Arubolana

Scientific classification
- Kingdom: Animalia
- Phylum: Arthropoda
- Clade: Pancrustacea
- Class: Malacostraca
- Order: Isopoda
- Family: Cirolanidae
- Genus: Arubolana Botosaneanu & Stock, 1979
- Type species: Arubolana imula

= Arubolana =

Genus of crustaceans

Arubolana is a genus of isopods in the family Cirolanidae. The species of the genus are entirely adapted to living subterraneanly. They are found in the Caribbean and North Atlantic Ocean, where they inhabit underground freshwater, brackish, and marine ecosystems on the islands of Aruba, Bermuda, Hispaniola, and Jamaica.

== Taxonomy ==
The genus Arubolana was erected in 1979 by Lazare Botosaneanu and Jan Hendrik Stock for the species Arubolana imula, which they described in the same paper based on specimens collected from Aruba. The name of the genus is an amalgamation of Aruba and Cirolana, another genus of subterranean isopods. Bowman and Iliffe described the genus and species Bermudalana aruboides from Bermuda in 1983, acknowledging that although they had tentatively placed the species in its own genus, it may be better placed in Arubolana. In 1984, Jos Notenboom transferred aruboides into the genus Arubolana, with the analysis of adult specimens of A. imula allowing them to conclude that the genus Bermudalana should be synonymised. He also described the species A. parvioculata from Jamaica in the same paper. In 2010, Botosaneanu and Stock described a fourth species, A. rotunditelson, from the Dominican Republic.

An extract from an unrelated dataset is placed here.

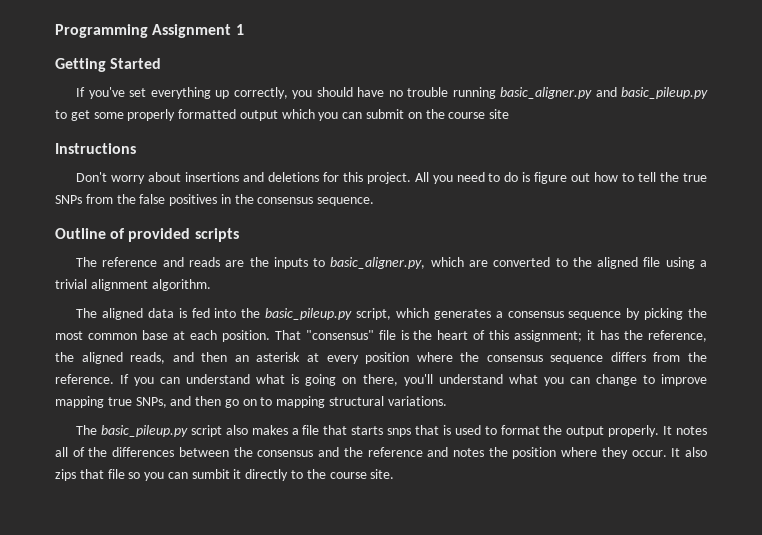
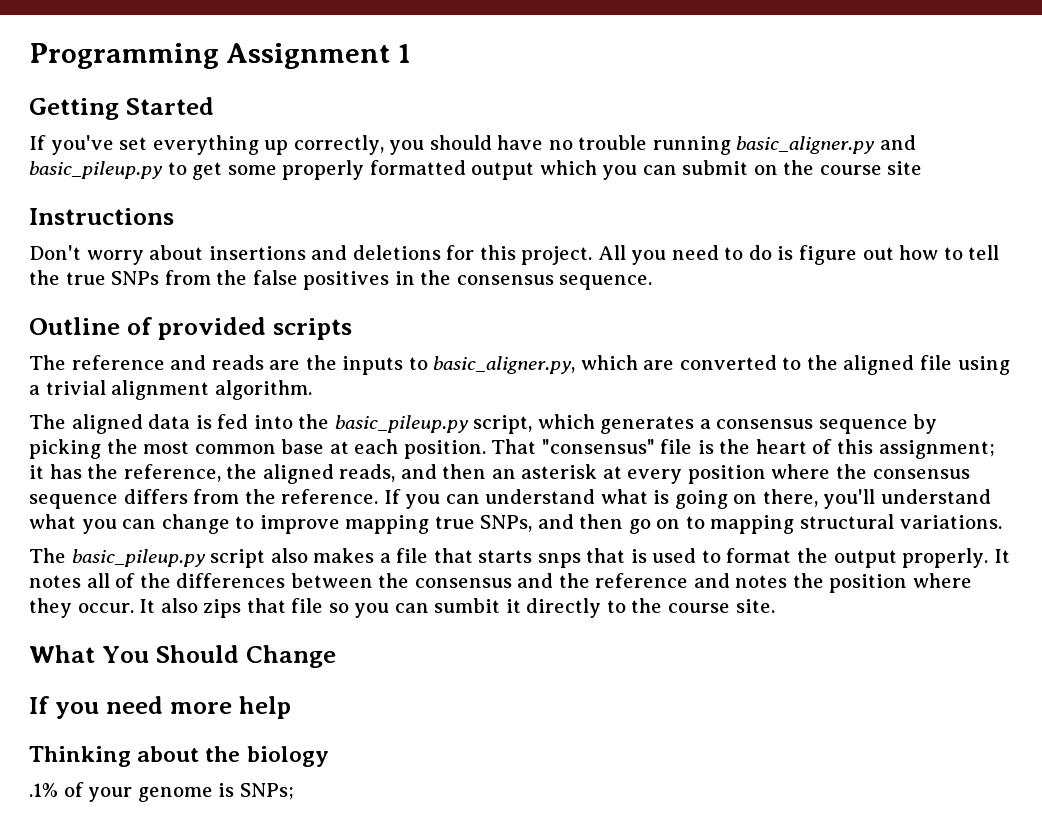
+ What You Should Change
+ If you need more help
+ Thinking about the biology
+ .1% of your genome is SNPs;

Arubolana contains the following species:
- Arubolana aruboides (Bowman & Iliffe, 1983)
- Arubolana imula Botosaneanu & Stock, 1979
- Arubolana parvioculata Notenboom, 1984
- Arubolana rotunditelson Botosaneanu & Stock, 2010

== Distribution and ecology ==
The genus Arubolana is found in the Caribbean and North Atlantic Ocean, where its species are found in underground freshwater habitats on the islands of Aruba, Bermuda, Hispaniola, and Jamaica. They have a fairly wide range of habitats, occurring in waters of widely-varying salinity such as freshwater pools in karst caves, brackish tunnels and subterreanean rivers, and anchialine caves filled with ocean water.